- _Task statement_:
The expected answer is the full listing, repeated exactly and free of images.

- _Data to examine_:

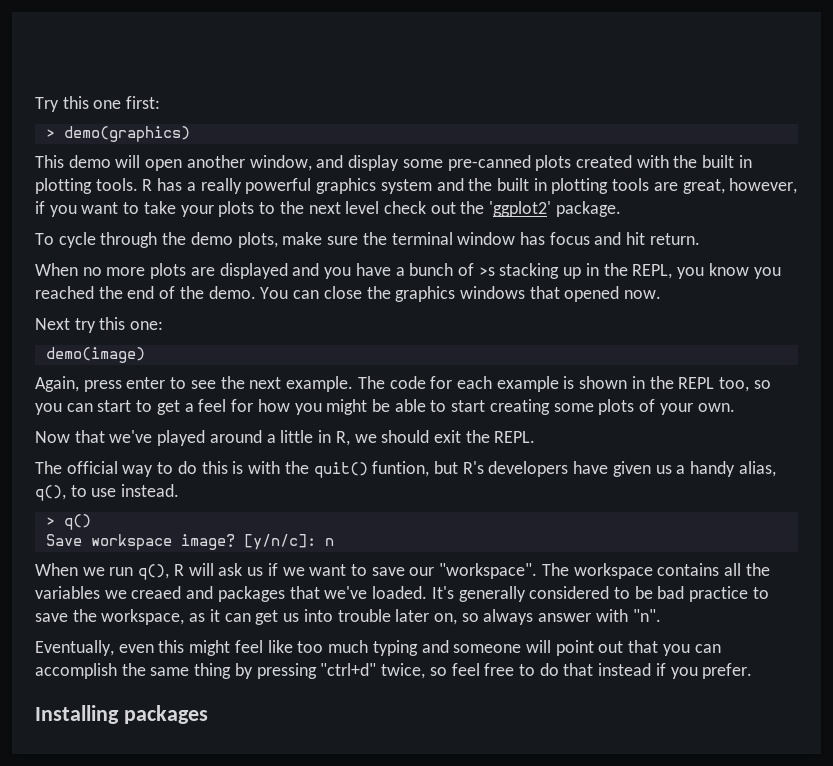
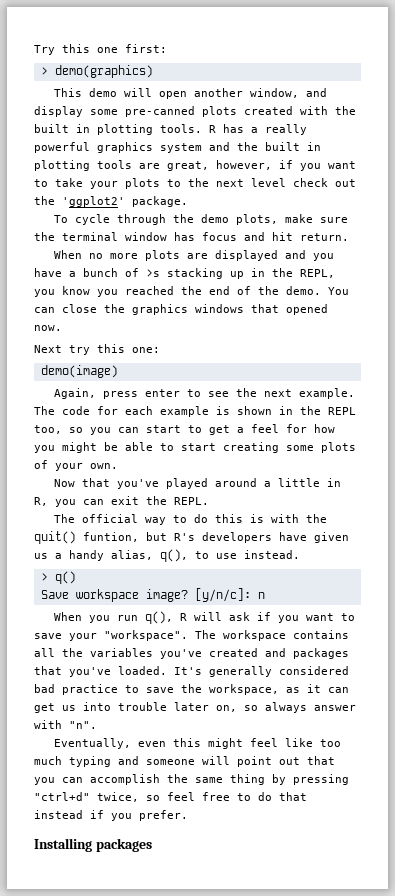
[109,430,153,443] we've -> [117,479,160,489] you've
[354,430,430,443] we should -> [55,499,104,507] you can
[82,567,105,576] we -> [89,615,111,623] you
[247,563,305,576] us if we -> [257,612,300,623] if you
[409,567,435,576] our -> [69,633,97,641] your
[104,586,182,599] we creaed -> [160,648,258,659] you've created
[324,586,368,599] we've -> [69,667,111,677] you've
[613,586,653,599] to be -> (349, 670) none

- _Answer to this task_:
[109,430,153,443] we've -> [117,479,160,489] you've
[354,430,430,443] we should -> [55,499,104,507] you can
[82,567,105,576] we -> [89,615,111,623] you
[247,563,305,576] us if we -> [257,612,300,623] if you
[409,567,435,576] our -> [69,633,97,641] your
[104,586,182,599] we creaed -> [160,648,258,659] you've created
[324,586,368,599] we've -> [69,667,111,677] you've
[613,586,653,599] to be -> (349, 670) none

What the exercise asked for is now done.